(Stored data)
§

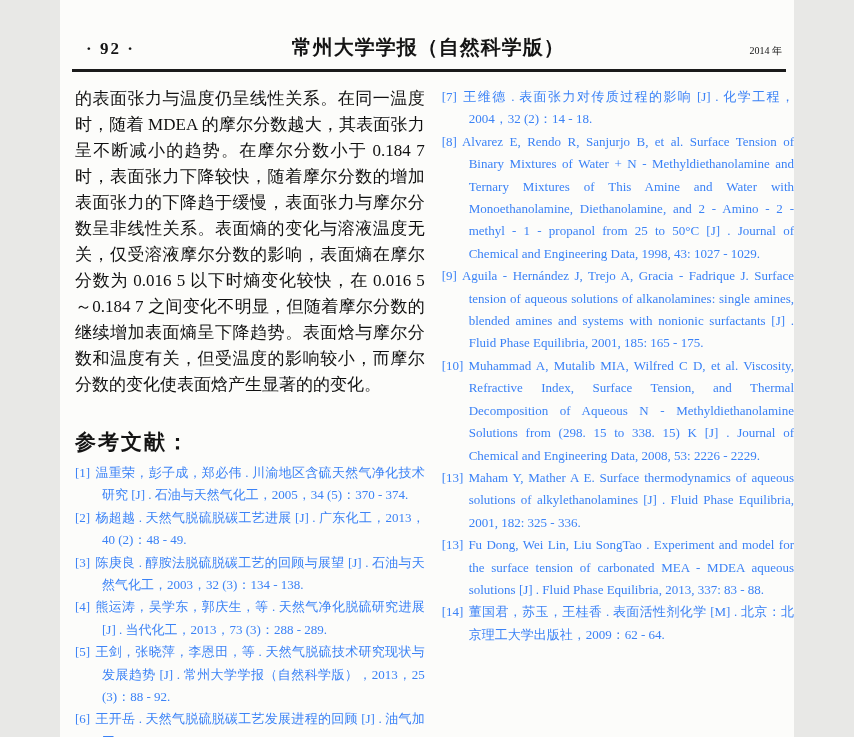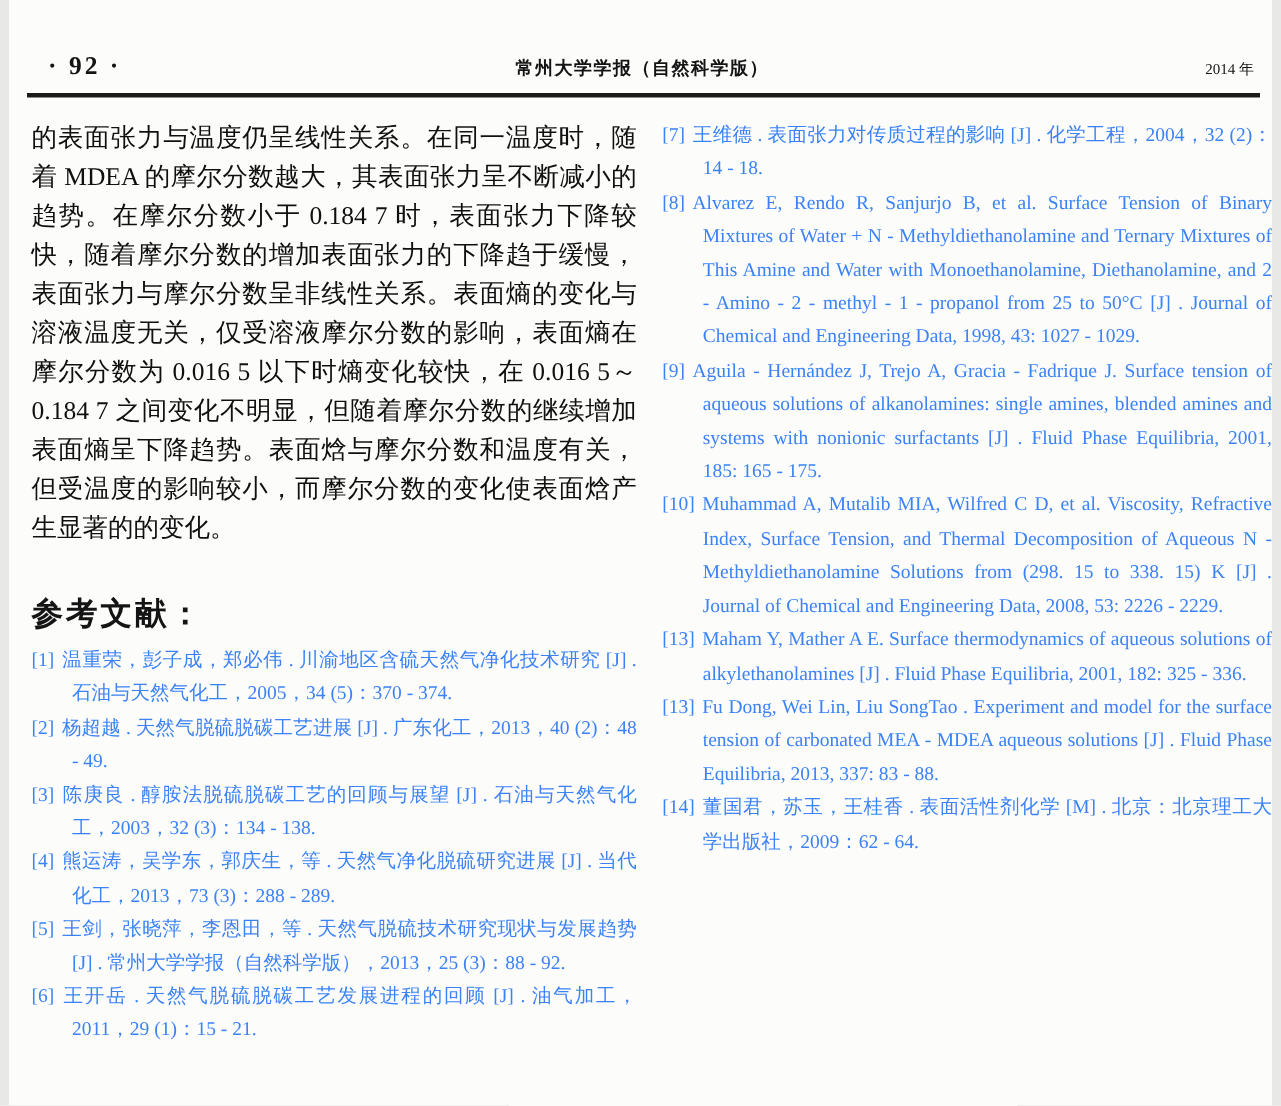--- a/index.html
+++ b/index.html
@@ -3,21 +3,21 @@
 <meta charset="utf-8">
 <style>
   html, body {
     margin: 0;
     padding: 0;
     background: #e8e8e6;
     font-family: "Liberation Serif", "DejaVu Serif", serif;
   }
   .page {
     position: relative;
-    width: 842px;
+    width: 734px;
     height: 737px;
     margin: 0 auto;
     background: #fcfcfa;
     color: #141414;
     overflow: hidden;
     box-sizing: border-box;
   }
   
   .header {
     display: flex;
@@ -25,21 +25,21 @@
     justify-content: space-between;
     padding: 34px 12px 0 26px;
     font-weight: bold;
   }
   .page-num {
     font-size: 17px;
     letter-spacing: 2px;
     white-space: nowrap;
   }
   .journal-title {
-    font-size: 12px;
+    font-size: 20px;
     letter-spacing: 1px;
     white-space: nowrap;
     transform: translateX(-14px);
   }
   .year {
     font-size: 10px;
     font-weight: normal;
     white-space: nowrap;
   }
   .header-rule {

§

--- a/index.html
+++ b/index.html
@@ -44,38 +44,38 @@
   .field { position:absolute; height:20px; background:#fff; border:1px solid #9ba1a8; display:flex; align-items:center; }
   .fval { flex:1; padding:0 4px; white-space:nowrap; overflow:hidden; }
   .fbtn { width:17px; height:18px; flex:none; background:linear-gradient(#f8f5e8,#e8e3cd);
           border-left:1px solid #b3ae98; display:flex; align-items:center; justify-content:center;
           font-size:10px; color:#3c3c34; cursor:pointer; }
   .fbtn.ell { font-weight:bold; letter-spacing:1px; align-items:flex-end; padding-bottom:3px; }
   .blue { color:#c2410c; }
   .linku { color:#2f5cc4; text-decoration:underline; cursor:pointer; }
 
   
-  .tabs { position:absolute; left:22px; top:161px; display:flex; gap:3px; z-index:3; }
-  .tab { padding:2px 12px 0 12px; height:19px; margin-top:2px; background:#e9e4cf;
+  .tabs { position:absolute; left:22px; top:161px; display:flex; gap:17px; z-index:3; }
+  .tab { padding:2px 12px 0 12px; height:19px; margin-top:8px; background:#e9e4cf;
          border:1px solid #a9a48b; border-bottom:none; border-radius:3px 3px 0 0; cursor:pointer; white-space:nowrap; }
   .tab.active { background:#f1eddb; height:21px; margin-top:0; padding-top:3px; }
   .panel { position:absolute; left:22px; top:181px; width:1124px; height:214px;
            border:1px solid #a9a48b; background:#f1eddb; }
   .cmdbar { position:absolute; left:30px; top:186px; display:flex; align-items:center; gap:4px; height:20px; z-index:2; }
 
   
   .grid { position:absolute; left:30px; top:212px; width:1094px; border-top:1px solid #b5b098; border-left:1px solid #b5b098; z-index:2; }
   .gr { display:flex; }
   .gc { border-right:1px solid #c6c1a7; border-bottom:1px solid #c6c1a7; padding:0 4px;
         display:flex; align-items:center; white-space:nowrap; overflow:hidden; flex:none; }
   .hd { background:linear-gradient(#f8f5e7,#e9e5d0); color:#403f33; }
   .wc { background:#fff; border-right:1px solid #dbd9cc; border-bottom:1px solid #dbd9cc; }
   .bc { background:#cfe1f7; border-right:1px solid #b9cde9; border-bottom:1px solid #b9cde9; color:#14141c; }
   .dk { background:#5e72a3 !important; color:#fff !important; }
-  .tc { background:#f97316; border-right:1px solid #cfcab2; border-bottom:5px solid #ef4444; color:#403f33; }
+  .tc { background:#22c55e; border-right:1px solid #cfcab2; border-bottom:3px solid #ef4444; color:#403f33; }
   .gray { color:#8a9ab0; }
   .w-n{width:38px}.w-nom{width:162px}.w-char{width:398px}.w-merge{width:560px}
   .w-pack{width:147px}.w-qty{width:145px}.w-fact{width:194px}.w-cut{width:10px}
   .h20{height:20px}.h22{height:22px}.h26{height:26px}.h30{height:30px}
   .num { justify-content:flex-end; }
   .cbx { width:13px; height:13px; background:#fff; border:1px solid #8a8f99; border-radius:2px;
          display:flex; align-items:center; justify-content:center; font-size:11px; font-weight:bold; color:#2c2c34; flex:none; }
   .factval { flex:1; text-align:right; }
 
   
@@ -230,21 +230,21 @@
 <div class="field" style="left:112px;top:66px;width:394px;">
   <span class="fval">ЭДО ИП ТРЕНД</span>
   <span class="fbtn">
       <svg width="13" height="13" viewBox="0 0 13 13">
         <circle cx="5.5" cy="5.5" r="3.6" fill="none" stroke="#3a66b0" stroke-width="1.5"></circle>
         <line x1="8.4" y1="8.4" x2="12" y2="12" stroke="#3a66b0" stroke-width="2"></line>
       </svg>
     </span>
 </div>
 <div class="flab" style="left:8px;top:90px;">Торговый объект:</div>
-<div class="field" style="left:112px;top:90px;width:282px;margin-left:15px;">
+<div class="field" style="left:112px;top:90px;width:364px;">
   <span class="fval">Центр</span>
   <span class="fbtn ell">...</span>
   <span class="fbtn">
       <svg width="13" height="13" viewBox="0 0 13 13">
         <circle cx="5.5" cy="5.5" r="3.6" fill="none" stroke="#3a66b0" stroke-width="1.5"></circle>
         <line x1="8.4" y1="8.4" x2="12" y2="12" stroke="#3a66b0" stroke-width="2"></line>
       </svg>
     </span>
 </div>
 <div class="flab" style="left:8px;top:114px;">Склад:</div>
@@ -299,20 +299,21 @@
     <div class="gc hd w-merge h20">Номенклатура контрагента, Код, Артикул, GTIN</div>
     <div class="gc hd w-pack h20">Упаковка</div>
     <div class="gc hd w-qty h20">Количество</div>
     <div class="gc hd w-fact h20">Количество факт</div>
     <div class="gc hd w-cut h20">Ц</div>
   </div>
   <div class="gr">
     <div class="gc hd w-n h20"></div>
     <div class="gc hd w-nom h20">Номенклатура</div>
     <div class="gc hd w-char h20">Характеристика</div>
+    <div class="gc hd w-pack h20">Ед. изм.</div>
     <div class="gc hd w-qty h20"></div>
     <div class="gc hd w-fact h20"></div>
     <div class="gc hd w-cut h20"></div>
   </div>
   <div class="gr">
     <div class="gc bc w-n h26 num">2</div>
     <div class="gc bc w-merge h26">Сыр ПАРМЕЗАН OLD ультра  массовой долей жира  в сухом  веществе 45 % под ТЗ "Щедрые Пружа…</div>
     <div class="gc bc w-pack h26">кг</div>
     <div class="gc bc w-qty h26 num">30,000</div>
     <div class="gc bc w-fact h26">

§

▶ **Task requirements**
Read through the entries and copy each line in which "text" appears.

▶ **Response box**
   .linku { color:#2f5cc4; text-decoration:underline; cursor:pointer; }
   .factval { flex:1; text-align:right; }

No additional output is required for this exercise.